Linux Kernel Open vSwitch Improper Net Device Management Leading to Use-After-Free Vulnerability

A use-after-free vulnerability has been identified in the Linux kernel's Open vSwitch (OVS) component, specifically within the netdev management of OVS ports. This issue arises because the teardown process for OVS ports has been modified to avoid taking the RTNL lock unconditionally. As a result, the netdev_destroy() function can now immediately proceed to call_rcu() if the IFF_OVS_DATAPATH flag has been cleared on the netdev. The problem occurs in the ovs_netdev_detach_dev() function, which clears the flag before finishing the unregistration.

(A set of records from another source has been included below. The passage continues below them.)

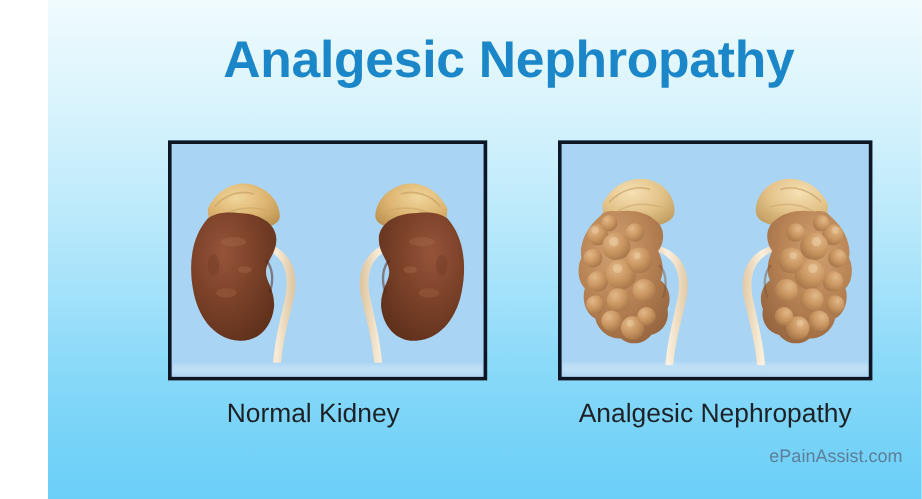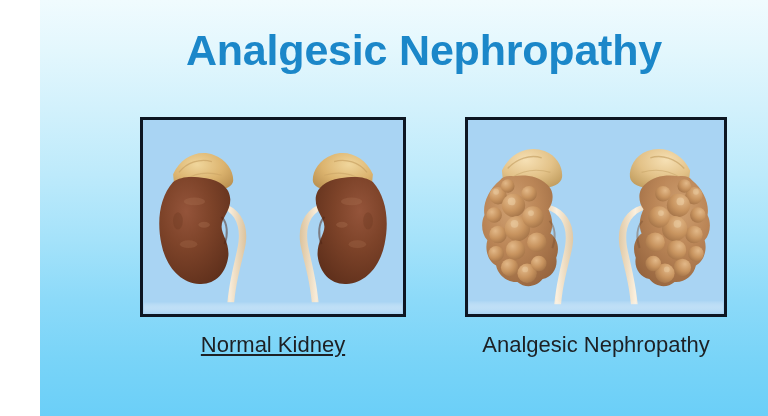--- a/index.html
+++ b/index.html
@@ -69,7 +69,7 @@
     text-align: center;
     white-space: nowrap;
   }
-  #caption-normal  { left: 100px; width: 266px; text-decoration: underline; }
+  #caption-normal  { left: 88px; width: 266px; }
   #caption-disease { left: 425px; width: 262px; }
 
   

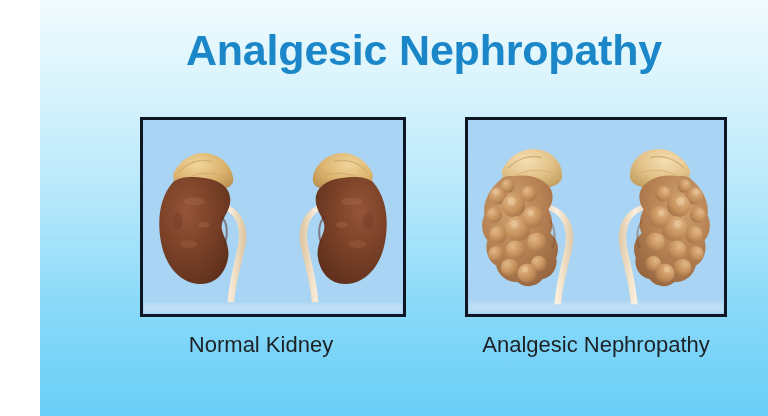--- a/index.html
+++ b/index.html
@@ -284,6 +284,7 @@
 
   <div class="caption" id="caption-disease">Analgesic Nephropathy</div>
 
+  <div id="watermark">ePainAssist.com</div>
 
 </div>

In real-time kernels, this can lead to a scenario where netdev_destroy() completes and frees the device before the unregistration is fully processed, causing a general protection fault by accessing a non-canonical address.

Impact

Exploitation of this vulnerability causes a general protection fault, likely due to a use-after-free condition that accesses a freed memory address, leading to a crash or potential arbitrary code execution.

Reproduction

To reproduce this vulnerability, create an Open vSwitch port and then unlink it while the OVS datapath flag is set. If the operation is preempted after clearing the flag, the netdev can be destroyed and freed before the unregistration is complete, causing a crash.

Remediation

The vulnerability has been fixed in the Linux kernel. Users should upgrade to the latest version.